[Data items]
--------------------

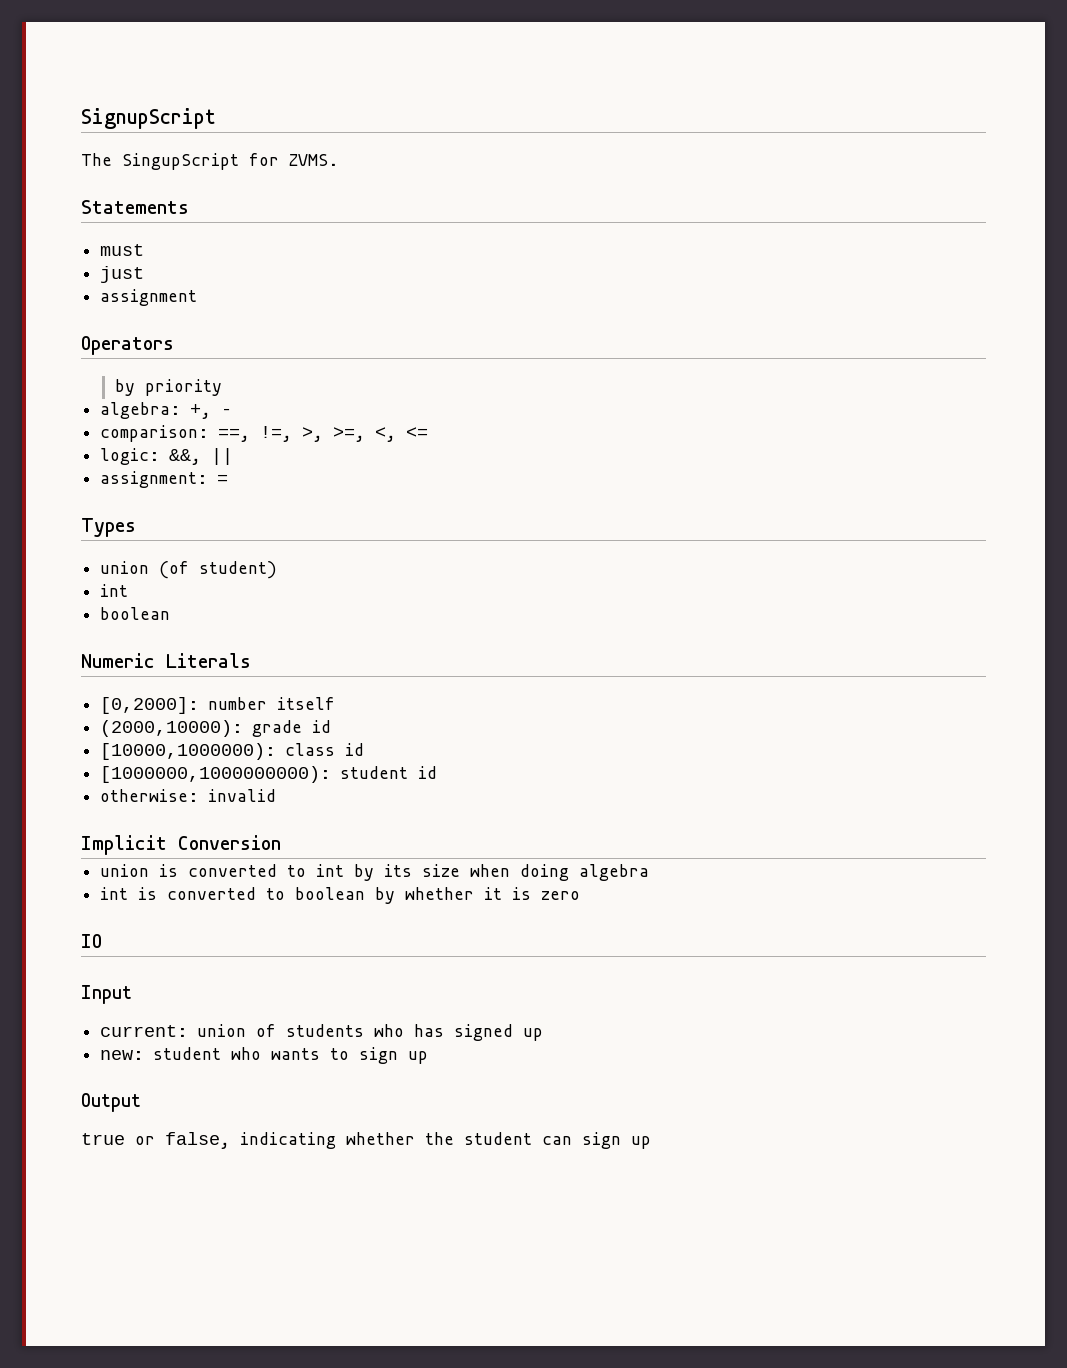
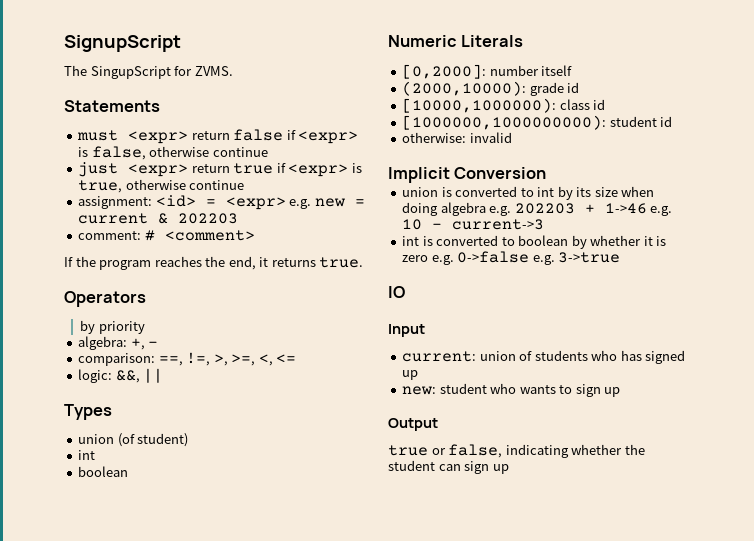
- must
- just
- assignment
+ must <expr> return false if <expr> is false, otherwise continue
+ just <expr> return true if <expr> is true, otherwise continue
+ assignment: <id> = <expr> e.g. new = current & 202203
+ comment: # <comment>
+ If the program reaches the end, it returns true.
- assignment: =
- union is converted to int by its size when doing algebra
+ union is converted to int by its size when doing algebra e.g. 202203 + 1->46 e.g. 10 - current->3
- int is converted to boolean by whether it is zero
+ int is converted to boolean by whether it is zero e.g. 0->false e.g. 3->true

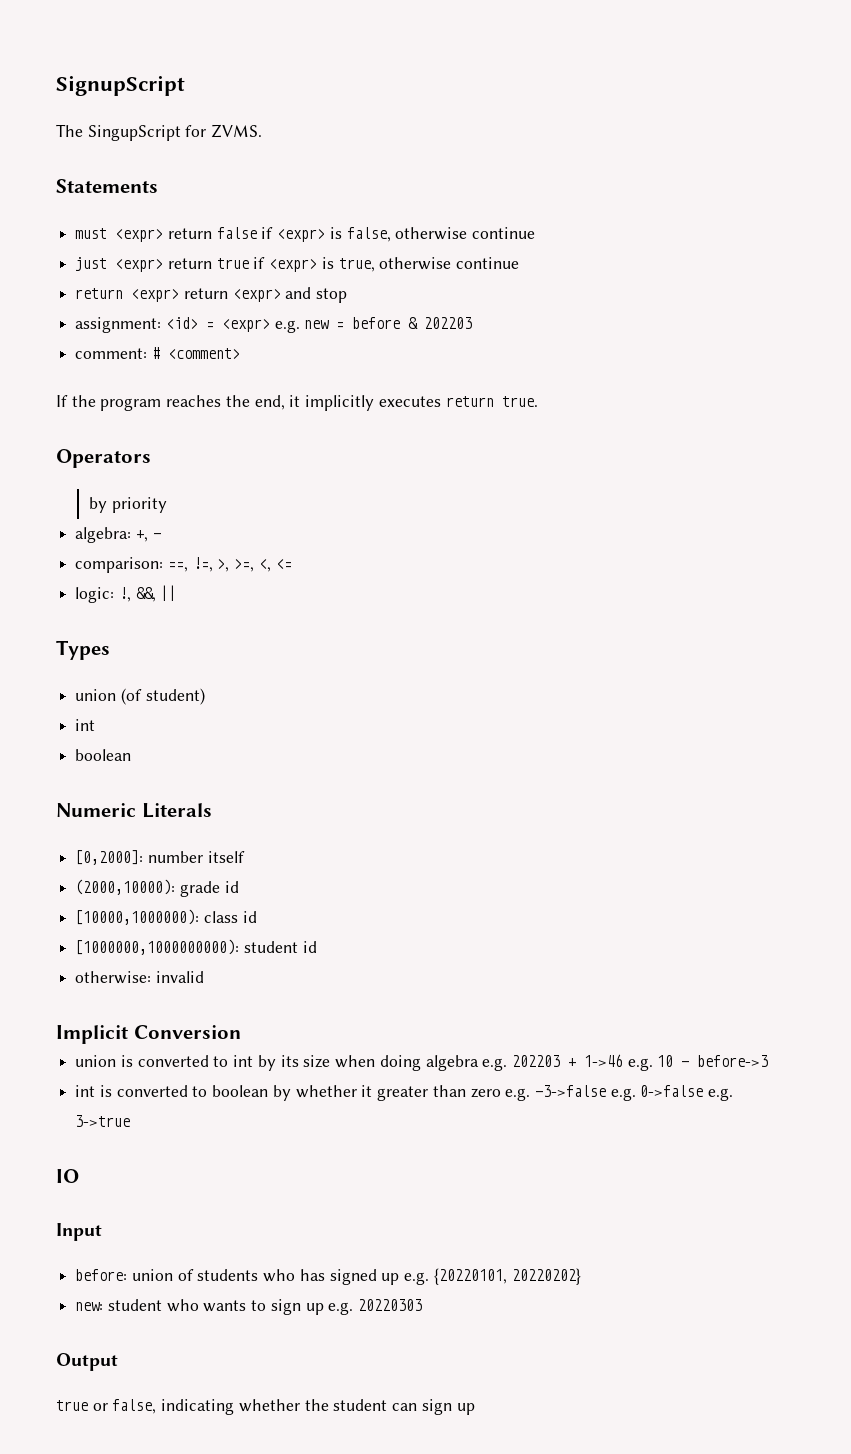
+ return <expr> return <expr> and stop
- assignment: <id> = <expr> e.g. new = current & 202203
+ assignment: <id> = <expr> e.g. new = before & 202203
- If the program reaches the end, it returns true.
+ If the program reaches the end, it implicitly executes return true.
- logic: &&, ||
+ logic: !, &&, ||
- union is converted to int by its size when doing algebra e.g. 202203 + 1->46 e.g. 10 - current->3
+ union is converted to int by its size when doing algebra e.g. 202203 + 1->46 e.g. 10 - before->3
- int is converted to boolean by whether it is zero e.g. 0->false e.g. 3->true
+ int is converted to boolean by whether it greater than zero e.g. -3->false e.g. 0->false e.g. 3->true
- current: union of students who has signed up
+ before: union of students who has signed up e.g. {20220101, 20220202}
- new: student who wants to sign up
+ new: student who wants to sign up e.g. 20220303

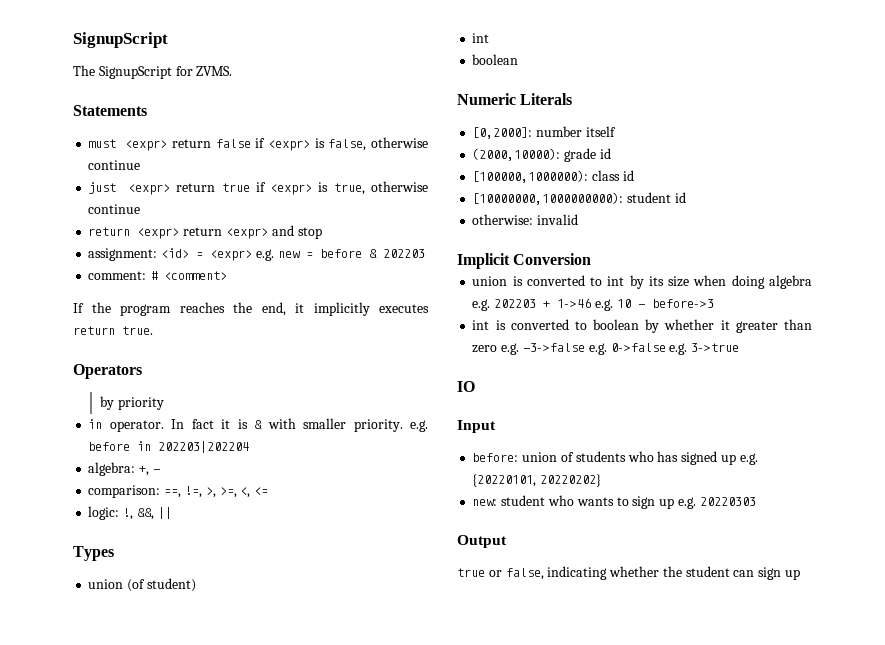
- The SingupScript for ZVMS.
+ The SignupScript for ZVMS.
+ in operator. In fact it is & with smaller priority. e.g. before in 202203|202204
- [10000,1000000): class id
+ [100000,1000000): class id
- [1000000,1000000000): student id
+ [10000000,1000000000): student id

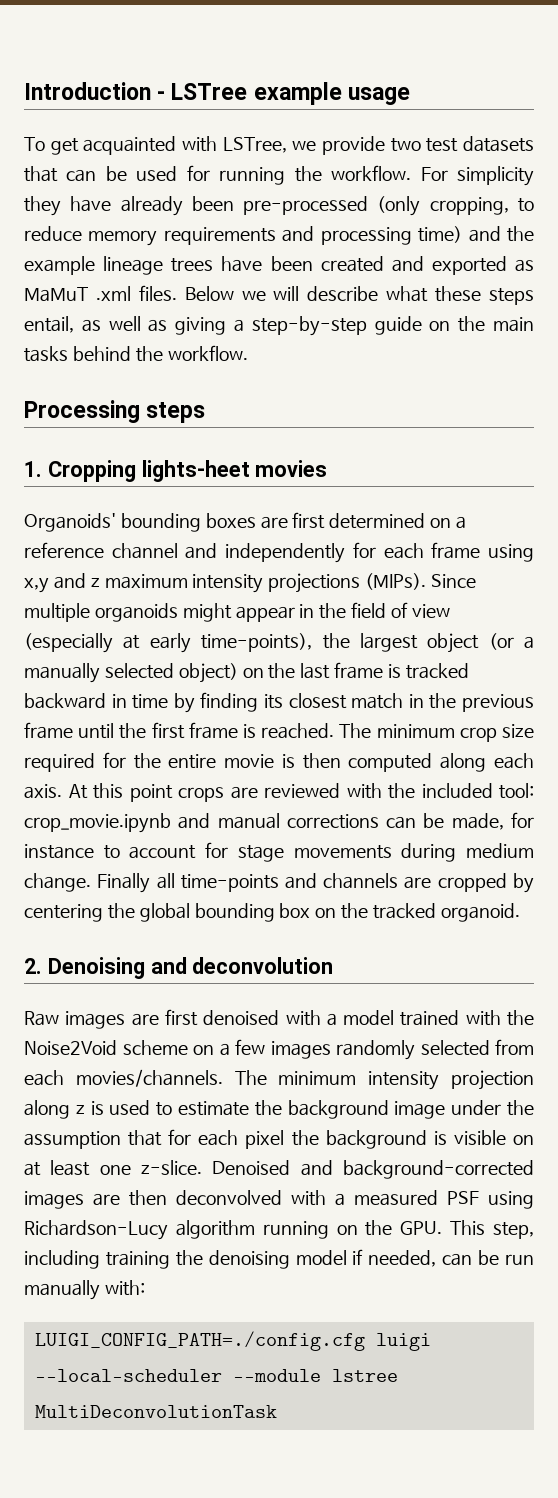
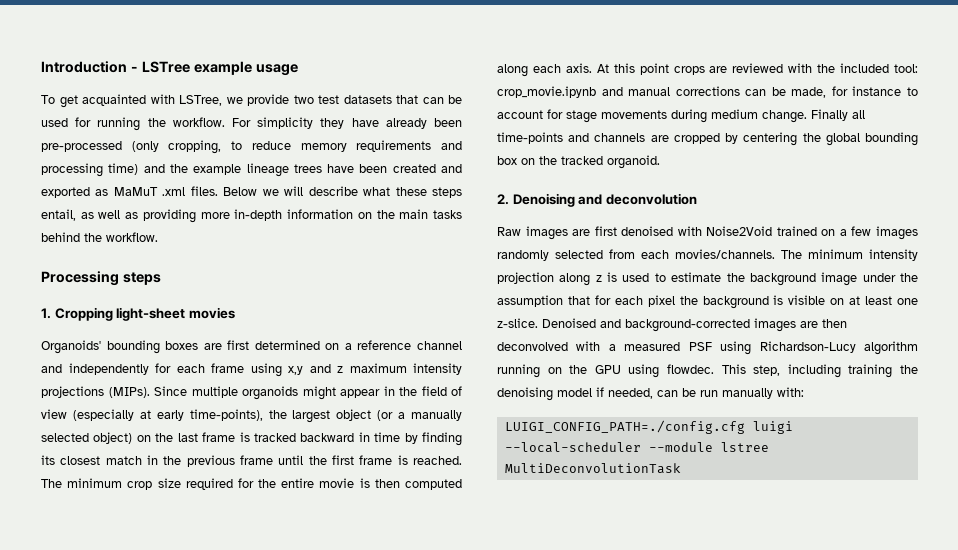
- Below we will describe what these steps entail, as well as giving a step-by-step guide on the main tasks behind the workflow.
+ Below we will describe what these steps entail, as well as providing more in-depth information on the main tasks behind the workflow.
- 1. Cropping lights-heet movies
+ 1. Cropping light-sheet movies
- Raw images are first denoised with a model trained with the Noise2Void scheme on a few images randomly selected from each movies/channels.
+ Raw images are first denoised with Noise2Void trained on a few images randomly selected from each movies/channels.
- Denoised and background-corrected images are then deconvolved with a measured PSF using Richardson-Lucy algorithm running on the GPU. This step, including training the denoising model if needed, can be run manually with:
+ Denoised and background-corrected images are then deconvolved with a measured PSF using Richardson-Lucy algorithm running on the GPU using flowdec. This step, including training the denoising model if needed, can be run manually with:

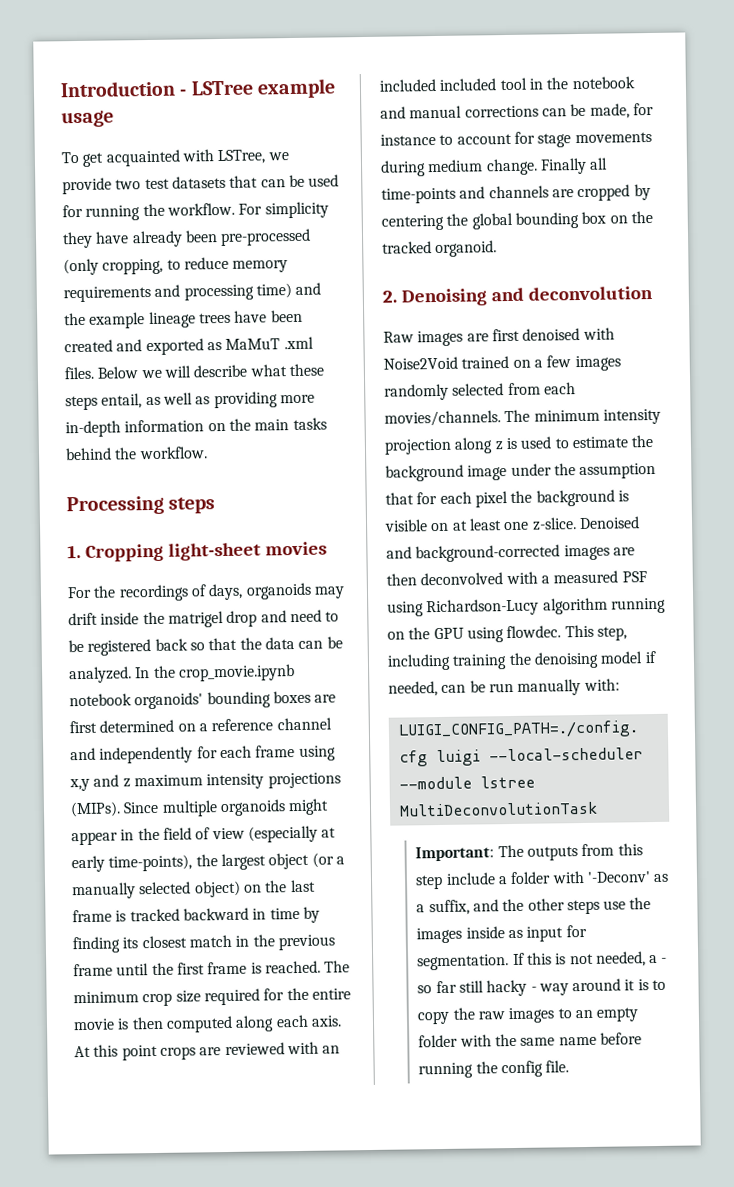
- Organoids' bounding boxes are first determined on a reference channel and independently for each frame using x,y and z maximum intensity projections (MIPs).
+ For the recordings of days, organoids may drift inside the matrigel drop and need to be registered back so that the data can be analyzed. In the crop_movie.ipynb notebook organoids' bounding boxes are first determined on a reference channel and independently for each frame using x,y and z maximum intensity projections (MIPs).
- At this point crops are reviewed with the included tool: crop_movie.ipynb and manual corrections can be made, for instance to account for stage movements during medium change.
+ At this point crops are reviewed with an included included tool in the notebook and manual corrections can be made, for instance to account for stage movements during medium change.
+ Important: The outputs from this step include a folder with '-Deconv' as a suffix, and the other steps use the images inside as input for segmentation. If this is not needed, a - so far still hacky - way around it is to copy the raw images to an empty folder with the same name before running the config file.

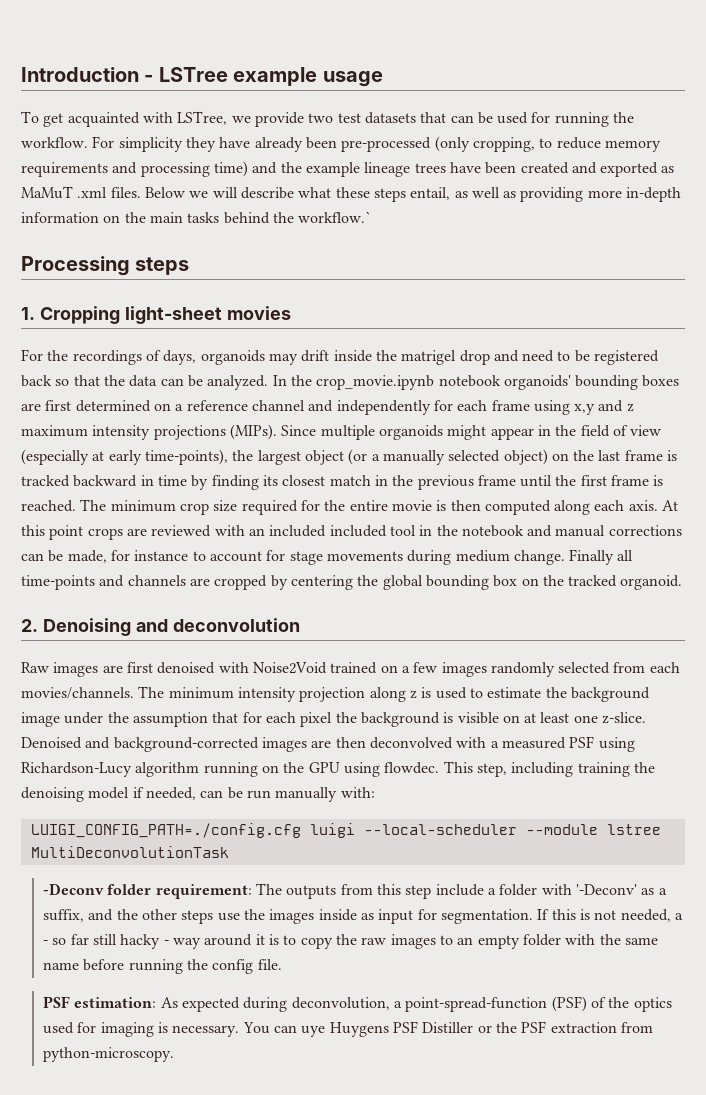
- Below we will describe what these steps entail, as well as providing more in-depth information on the main tasks behind the workflow.
+ Below we will describe what these steps entail, as well as providing more in-depth information on the main tasks behind the workflow.`
- Important: The outputs from this step include a folder with '-Deconv' as a suffix, and the other steps use the images inside as input for segmentation.
+ -Deconv folder requirement: The outputs from this step include a folder with '-Deconv' as a suffix, and the other steps use the images inside as input for segmentation.
+ PSF estimation: As expected during deconvolution, a point-spread-function (PSF) of the optics used for imaging is necessary. You can uye Huygens PSF Distiller or the PSF extraction from python-microscopy.

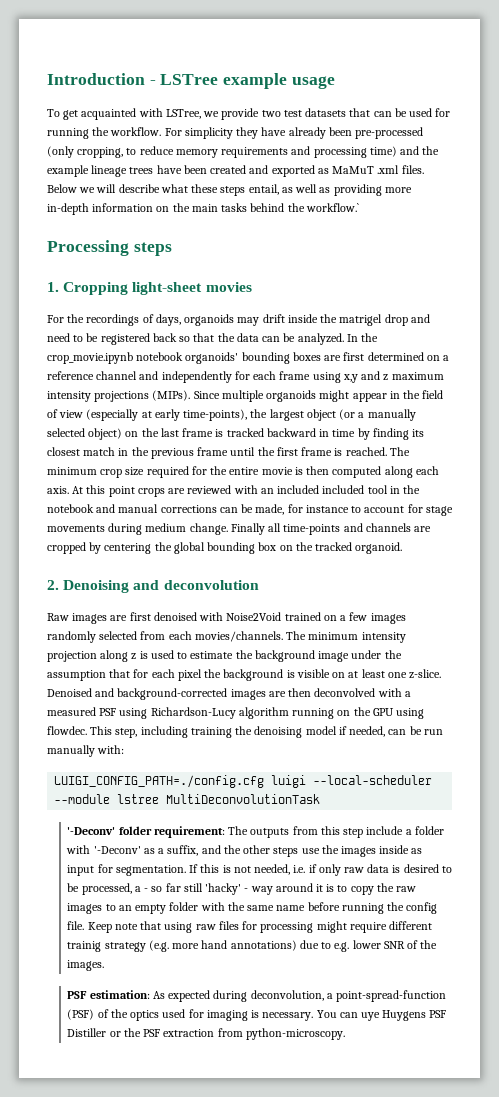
- -Deconv folder requirement: The outputs from this step include a folder with '-Deconv' as a suffix, and the other steps use the images inside as input for segmentation.
+ '-Deconv' folder requirement: The outputs from this step include a folder with '-Deconv' as a suffix, and the other steps use the images inside as input for segmentation.
- If this is not needed, a - so far still hacky - way around it is to copy the raw images to an empty folder with the same name before running the config file.
+ If this is not needed, i.e. if only raw data is desired to be processed, a - so far still 'hacky' - way around it is to copy the raw images to an empty folder with the same name before running the config file. Keep note that using raw files for processing might require different trainig strategy (e.g. more hand annotations) due to e.g. lower SNR of the images.

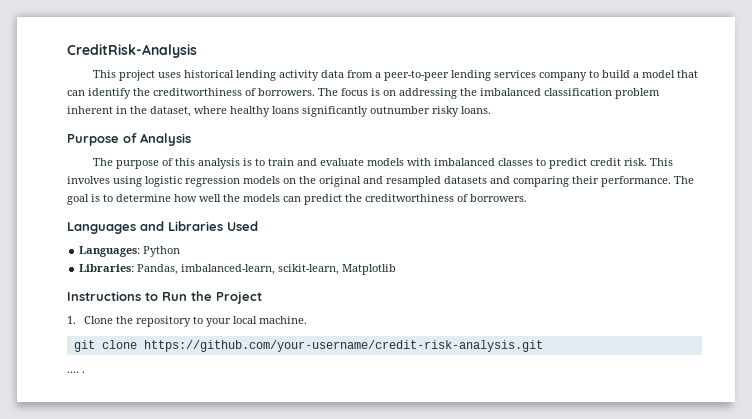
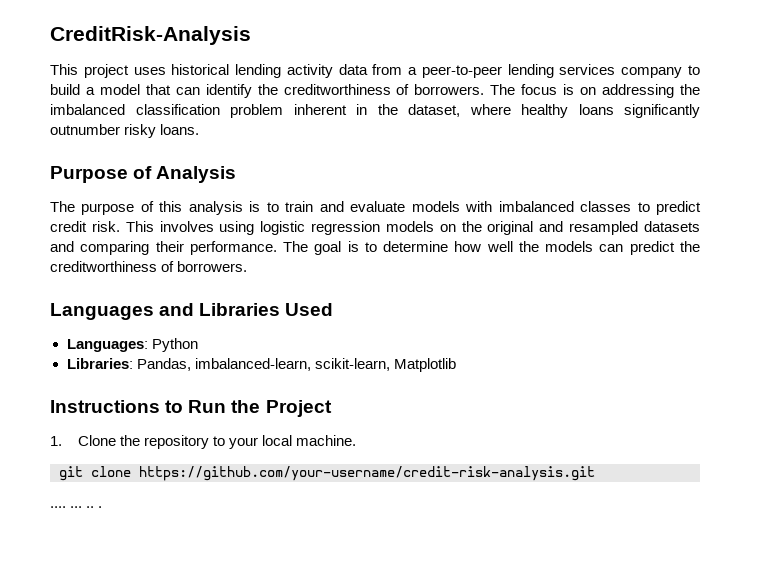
- .... .
+ .... ... .. .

--------------------

- [What you have to do]:
Your task is to return the lines above, from the first one up to and including the line containing "<expr> and stop", minus any pictures.

- [Reply]:
- must
- just
- assignment
+ must <expr> return false if <expr> is false, otherwise continue
+ just <expr> return true if <expr> is true, otherwise continue
+ assignment: <id> = <expr> e.g. new = current & 202203
+ comment: # <comment>
+ If the program reaches the end, it returns true.
- assignment: =
- union is converted to int by its size when doing algebra
+ union is converted to int by its size when doing algebra e.g. 202203 + 1->46 e.g. 10 - current->3
- int is converted to boolean by whether it is zero
+ int is converted to boolean by whether it is zero e.g. 0->false e.g. 3->true

+ return <expr> return <expr> and stop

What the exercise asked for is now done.